**What you need to do:**
Output a verbatim copy of the data, cut off after the line that contains "de mapas temáticos.".

### Input records ###

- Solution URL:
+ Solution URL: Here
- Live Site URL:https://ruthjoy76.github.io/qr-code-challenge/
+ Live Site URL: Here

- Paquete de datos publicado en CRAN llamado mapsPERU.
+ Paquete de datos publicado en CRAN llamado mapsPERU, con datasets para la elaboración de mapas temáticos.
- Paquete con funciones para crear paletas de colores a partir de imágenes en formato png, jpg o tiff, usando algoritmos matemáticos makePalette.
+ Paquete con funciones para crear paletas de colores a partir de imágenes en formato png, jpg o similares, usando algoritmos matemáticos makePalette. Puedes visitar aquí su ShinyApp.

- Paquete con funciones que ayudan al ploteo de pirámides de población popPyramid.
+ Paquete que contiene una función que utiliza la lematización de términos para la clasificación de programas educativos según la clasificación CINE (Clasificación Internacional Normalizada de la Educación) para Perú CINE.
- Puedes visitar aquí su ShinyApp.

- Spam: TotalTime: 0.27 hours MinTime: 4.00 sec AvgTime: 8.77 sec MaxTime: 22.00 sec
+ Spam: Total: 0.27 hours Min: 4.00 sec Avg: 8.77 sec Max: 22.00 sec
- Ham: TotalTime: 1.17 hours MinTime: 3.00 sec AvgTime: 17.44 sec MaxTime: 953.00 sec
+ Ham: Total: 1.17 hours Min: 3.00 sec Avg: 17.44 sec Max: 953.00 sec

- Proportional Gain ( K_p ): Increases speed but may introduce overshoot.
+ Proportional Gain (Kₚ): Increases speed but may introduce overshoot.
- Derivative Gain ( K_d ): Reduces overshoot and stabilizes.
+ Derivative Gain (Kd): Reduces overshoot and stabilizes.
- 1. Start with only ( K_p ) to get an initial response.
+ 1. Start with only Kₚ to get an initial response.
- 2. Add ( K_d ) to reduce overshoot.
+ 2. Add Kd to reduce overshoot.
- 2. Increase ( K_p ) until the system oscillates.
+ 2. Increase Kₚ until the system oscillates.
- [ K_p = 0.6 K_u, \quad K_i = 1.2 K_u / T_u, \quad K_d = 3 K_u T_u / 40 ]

###

**Completed task:**
- Solution URL:
+ Solution URL: Here
- Live Site URL:https://ruthjoy76.github.io/qr-code-challenge/
+ Live Site URL: Here

- Paquete de datos publicado en CRAN llamado mapsPERU.
+ Paquete de datos publicado en CRAN llamado mapsPERU, con datasets para la elaboración de mapas temáticos.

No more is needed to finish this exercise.